**Exercise directions**.
No pictures go into the copy. Write out exactly the lines below from the one containing "font-family: none ->" through the one containing "<div></div> <div> <span>Batoo</span>".

[Dataset]

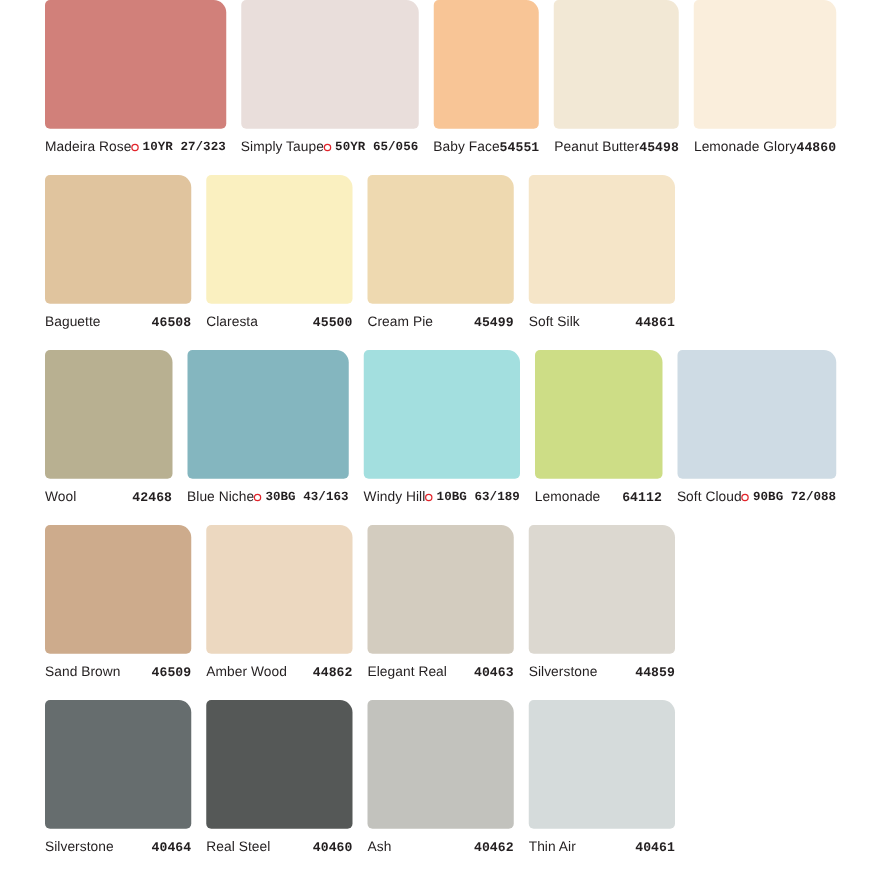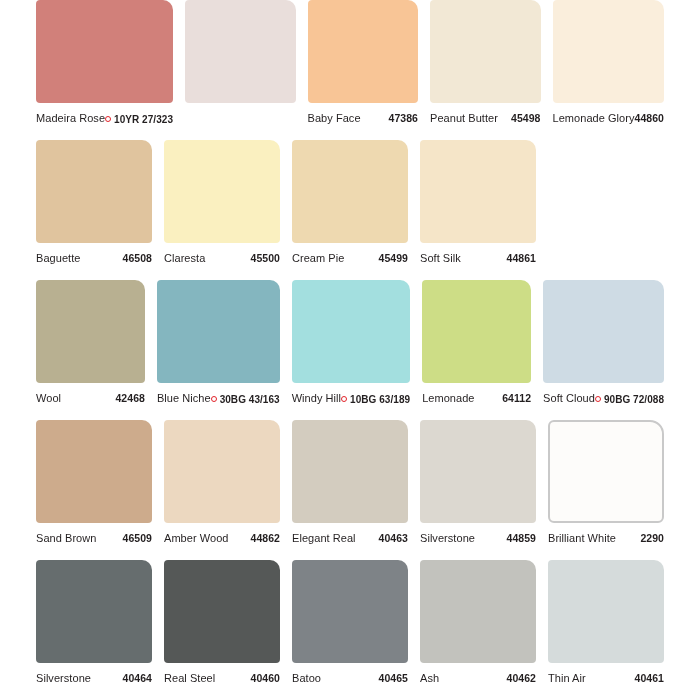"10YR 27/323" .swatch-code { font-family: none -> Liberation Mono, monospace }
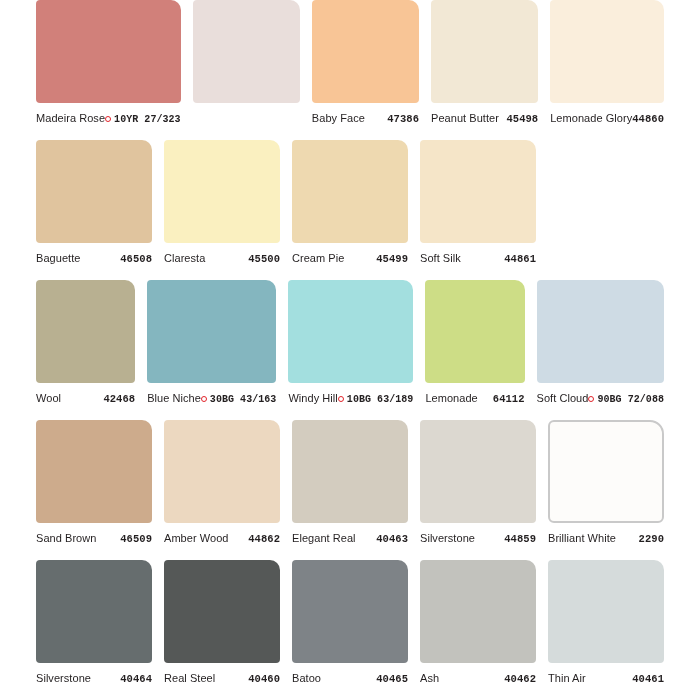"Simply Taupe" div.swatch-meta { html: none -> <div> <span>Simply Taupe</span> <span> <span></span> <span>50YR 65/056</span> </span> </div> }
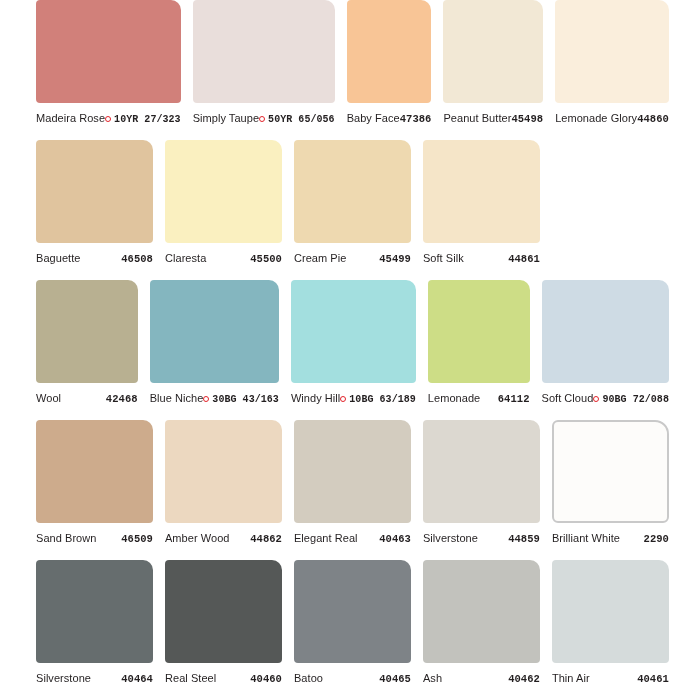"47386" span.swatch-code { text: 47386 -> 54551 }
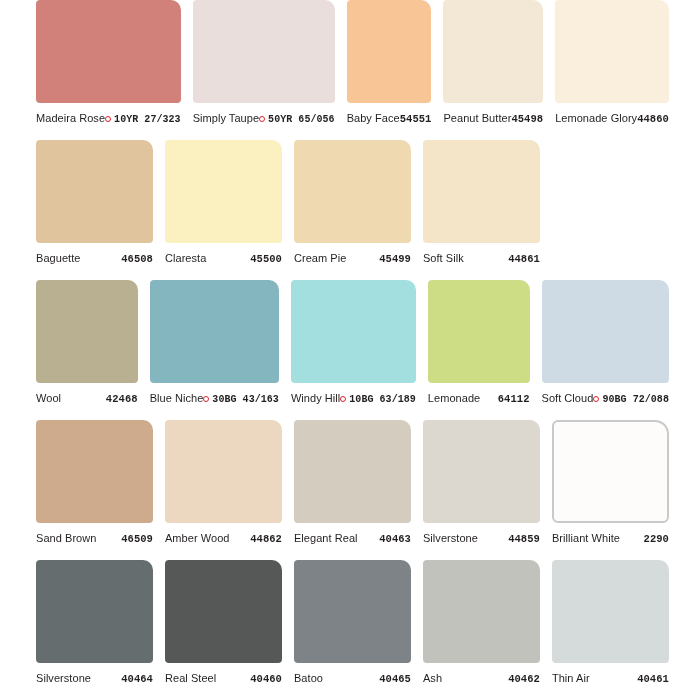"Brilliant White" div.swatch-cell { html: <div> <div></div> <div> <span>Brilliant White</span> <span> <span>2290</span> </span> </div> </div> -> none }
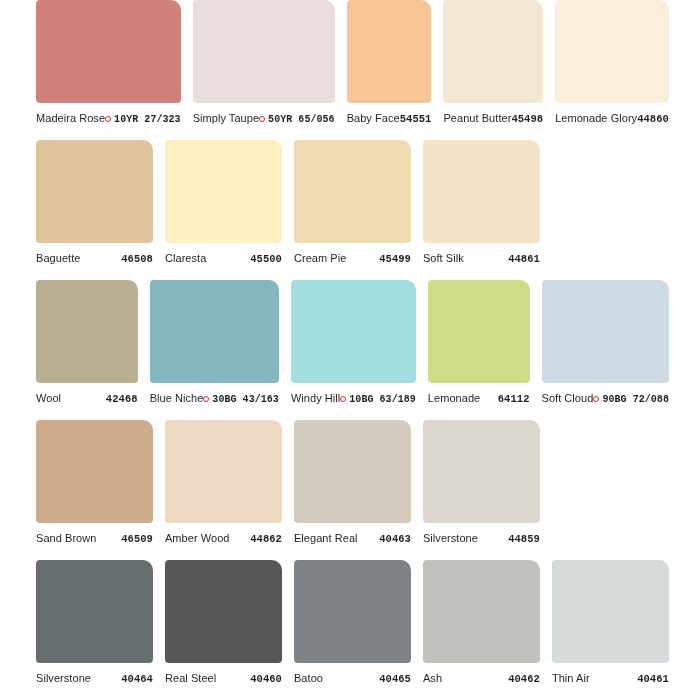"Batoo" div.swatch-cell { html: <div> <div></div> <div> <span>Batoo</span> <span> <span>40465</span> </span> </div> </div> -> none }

[/Dataset]
[Dataset]

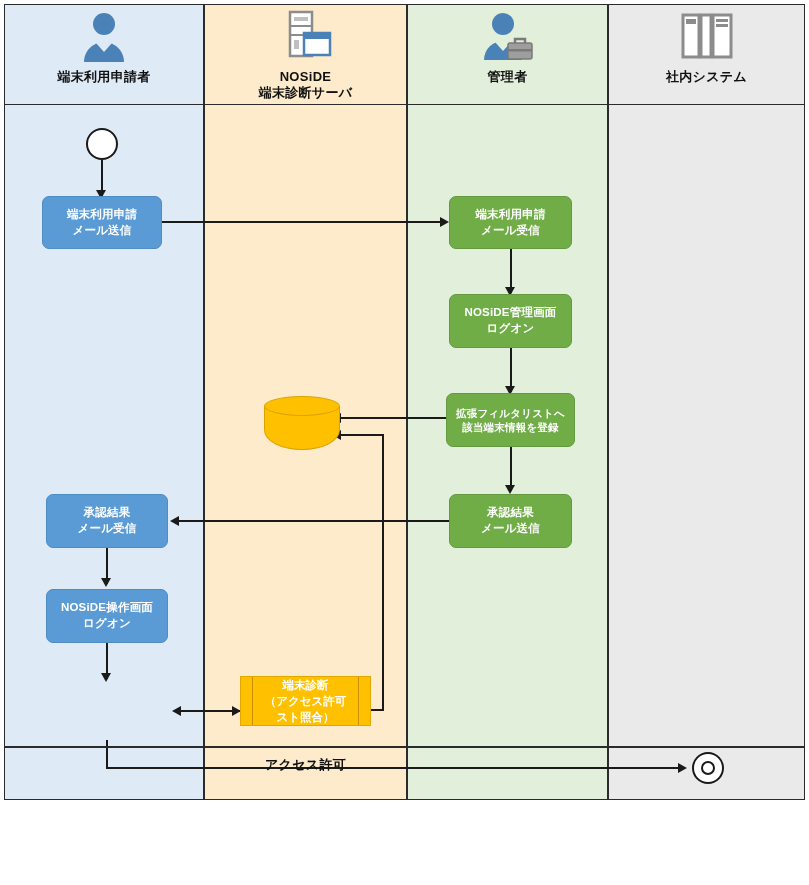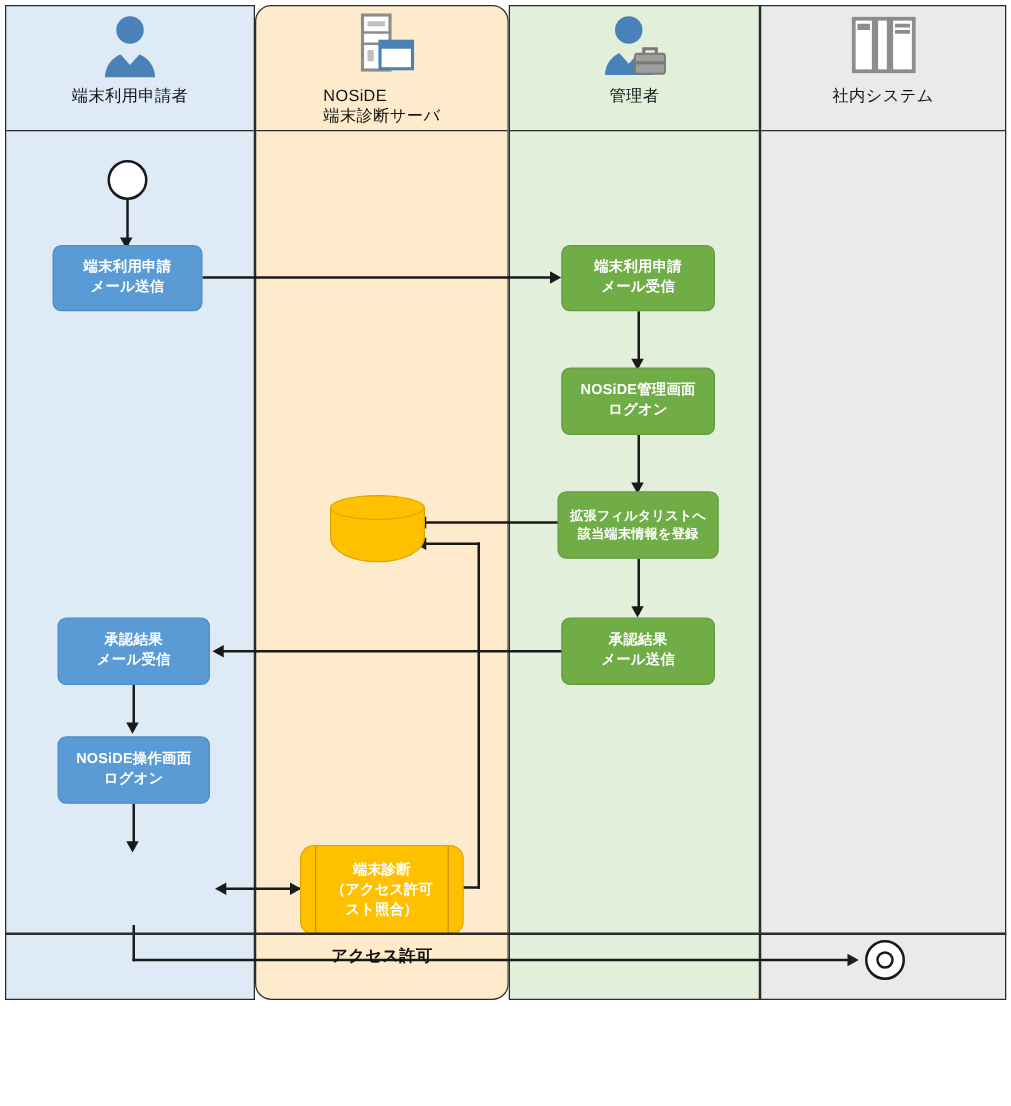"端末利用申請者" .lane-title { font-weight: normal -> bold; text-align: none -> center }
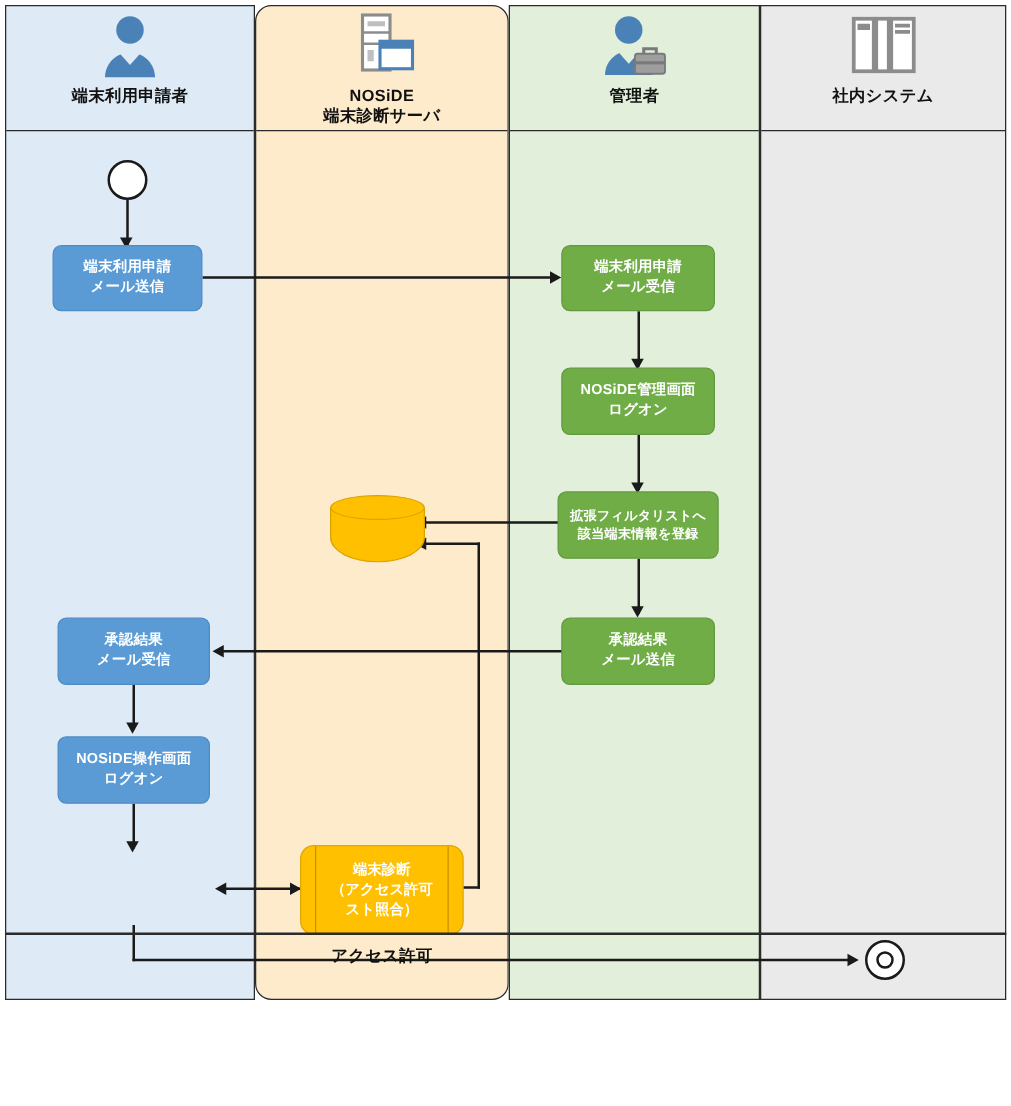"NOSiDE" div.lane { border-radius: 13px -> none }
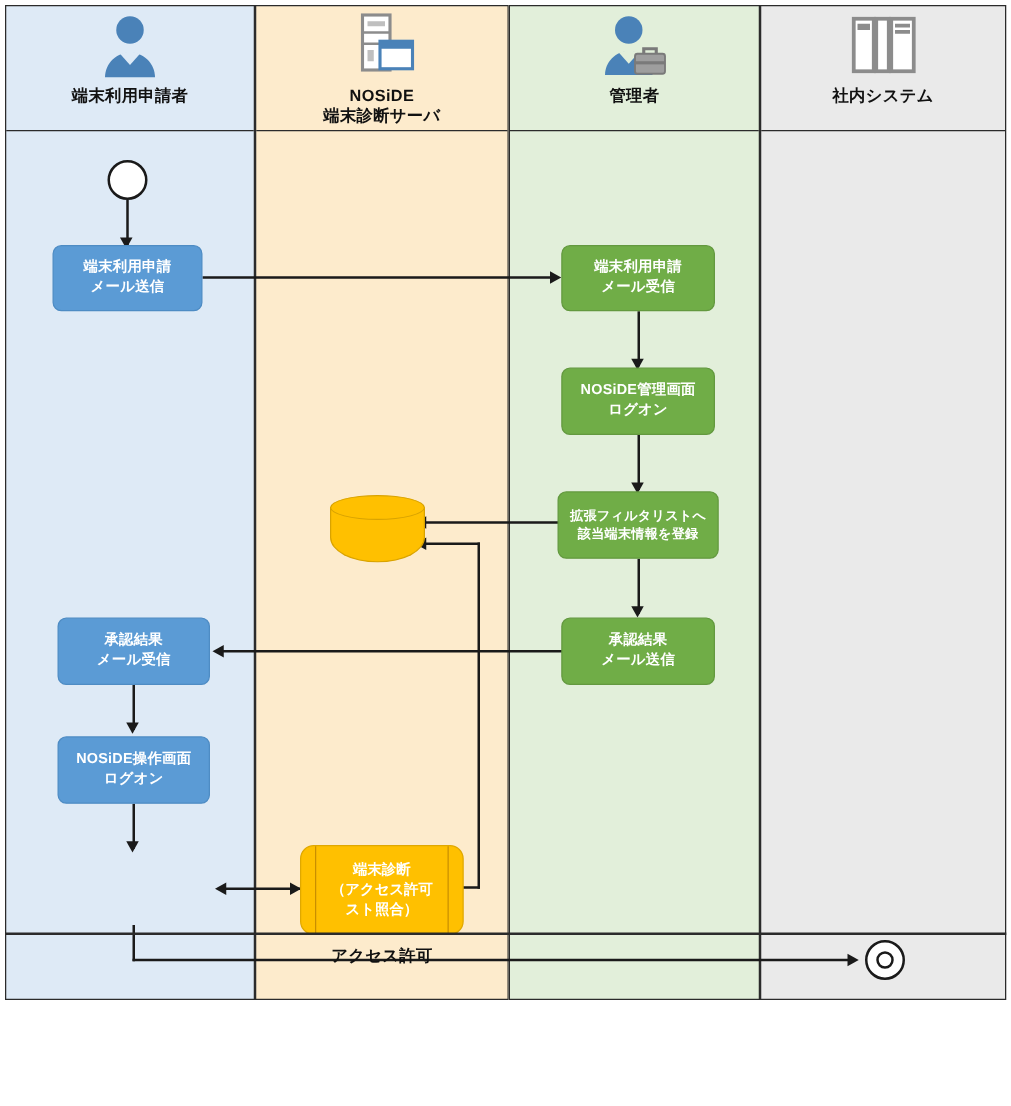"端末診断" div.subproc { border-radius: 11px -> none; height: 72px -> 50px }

[/Dataset]

**Solution to the problem**.
"10YR 27/323" .swatch-code { font-family: none -> Liberation Mono, monospace }
"Simply Taupe" div.swatch-meta { html: none -> <div> <span>Simply Taupe</span> <span> <span></span> <span>50YR 65/056</span> </span> </div> }
"47386" span.swatch-code { text: 47386 -> 54551 }
"Brilliant White" div.swatch-cell { html: <div> <div></div> <div> <span>Brilliant White</span> <span> <span>2290</span> </span> </div> </div> -> none }
"Batoo" div.swatch-cell { html: <div> <div></div> <div> <span>Batoo</span> <span> <span>40465</span> </span> </div> </div> -> none }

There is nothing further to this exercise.